Alcon’s (ALC - Free Report) Vision Care business continues to gain from its diverse portfolio of contact lenses and ocular health products. Additionally, growth momentum within the Surgical business is poised to boost top-line grow in the upcoming quarters. Meanwhile, adverse macroeconomic conditions and intense competition may harm the company’s operations.

Year to date, this Zacks Rank #3 (Hold) stock has dipped 8.4% compared with the industry’s 11.4% decline. The S&P 500 composite has risen 13.3% in the same time frame.

The renowned pharmaceutical and medical device manufacturer has a market capitalization of $43.49 billion. ALC’s earnings surpassed estimates in three of the trailing four quarters and matched in one, delivering an average surprise of 4.6%.

Let’s delve deeper.

Upsides for ALC

Surgical Business Momentum: Alcon’s Surgical business continues to gain from the company’s diverse portfolio and incremental innovation. The company’s flagship lenses, Vivity and PanOptix, continue to lead the category in the United States and around the world. 

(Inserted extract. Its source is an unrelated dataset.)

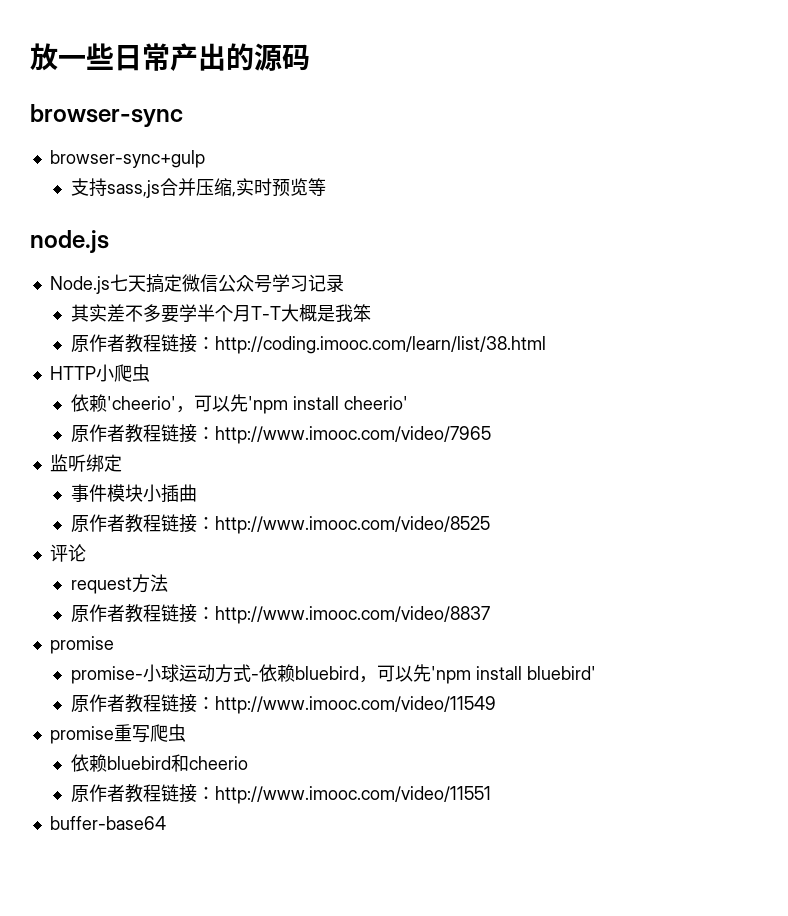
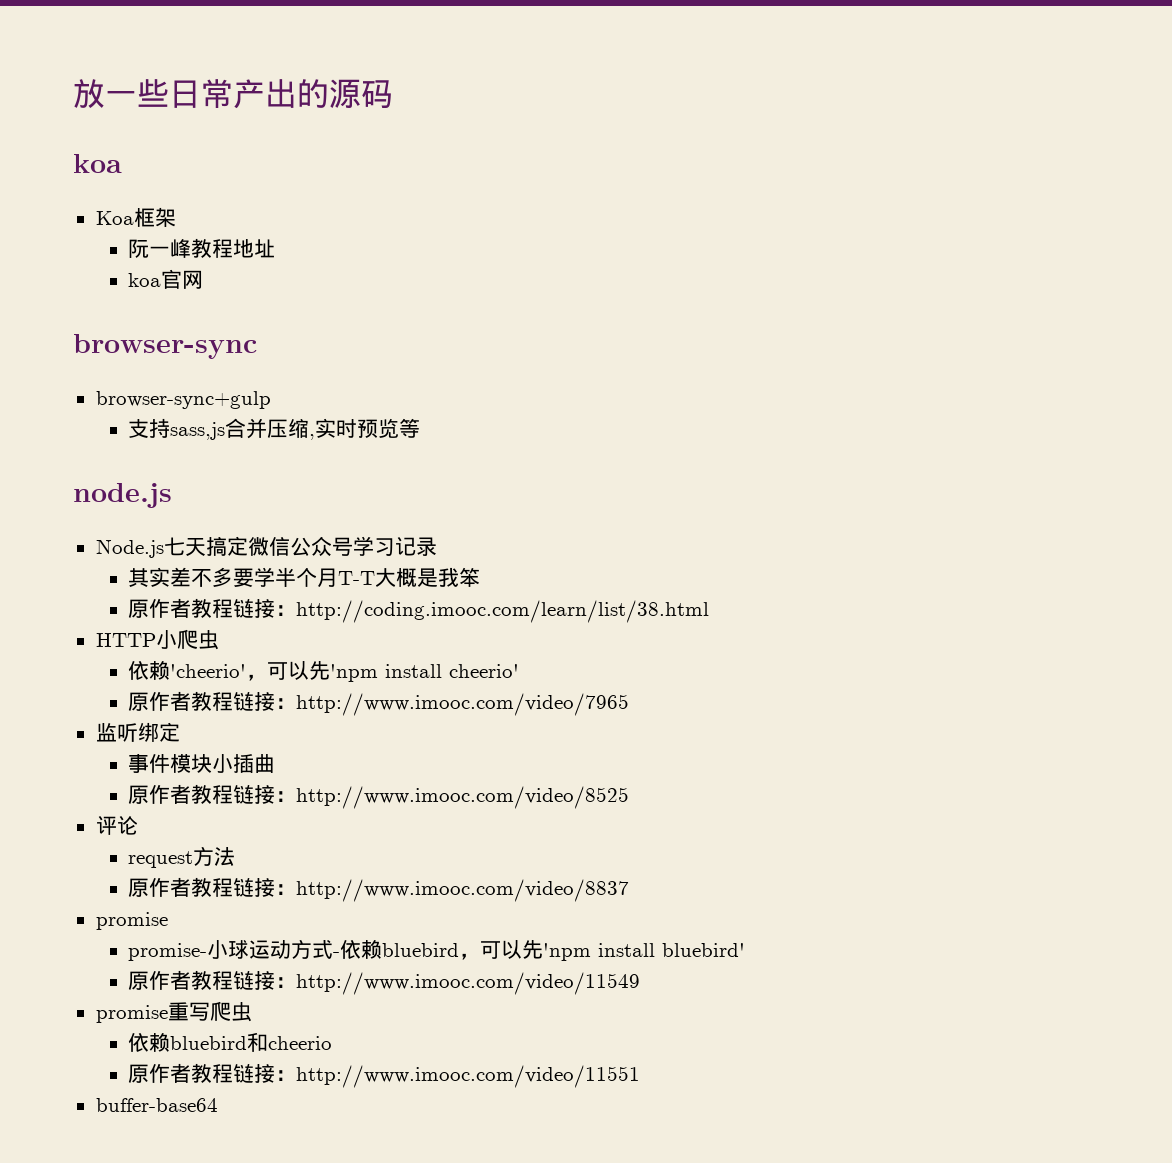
(310, 57) none -> [73,154,122,173] [95,207,176,227] [128,238,276,258] [128,269,204,289] // koa // Koa框架 // 阮一峰教程地址 // koa官网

Additionally, it continues to expand in areas where it has significant growth opportunities, such as China. In March 2025, Clareon Vivity IOL received CE Mark. Second-quarter Surgical revenues were up 2% year over year, supported by 6% growth in Consumables, led by vitreoretinal and cataract consumables, particularly in international markets, as well as price increases. The recent launch of Unity VCS is expected to drive meaningful acceleration in Equipment sales through the second half of the year.

Vision Care Returns to Growth: Alcon is registering solid growth, banking on strong sales of its contact lenses and ocular health products. In the second quarter, the company advanced its PRECISION7 sphere and toric lenses in the United States. Other recent major innovations, such as the TOTAL30 family and DAILIES TOTAL1 for astigmatism, continue to drive share gains.

Meanwhile, ocular health continues to report strong performance with its portfolio of eye drops, including strength in the SYSTANE family of artificial tears. In the second quarter, Alcon secured the FDA’s approval for TRYPTYR 0.003% for the treatment of signs and symptoms of Dry Eye Disease (DED). 

TRYPTYR targets a major unmet need in the U.S. dry eye market, where fewer than 10% of more than 35 million people are treated with a prescription product. Management believes the drug can potentially expand the category, with peak sales estimated at approximately $250-$400 million, and full reimbursement in about 18 months. 

Downsides for ALC

Macroeconomic Pressure Stays: Alcon’s operations are exposed to shifting economic and financial environments in many countries. Ongoing conflicts in emerging markets could disrupt the global supply chain and increase the costs of international transactions. 

Moreover, the current trade environment is extremely volatile, with the imposition of trade tariffs, sanctions or other restrictions in effect. In the second quarter of 2025, the company incurred $27 million in tariff-related charges, and based on tariff rates as of Aug. 11, it expects a full-year impact of approximately $100 million on its cost of sales. In the same quarter, the cost of net sales increased 7.9% year over year. Selling, general, and administrative (SG&A) expenses were up 3.9%.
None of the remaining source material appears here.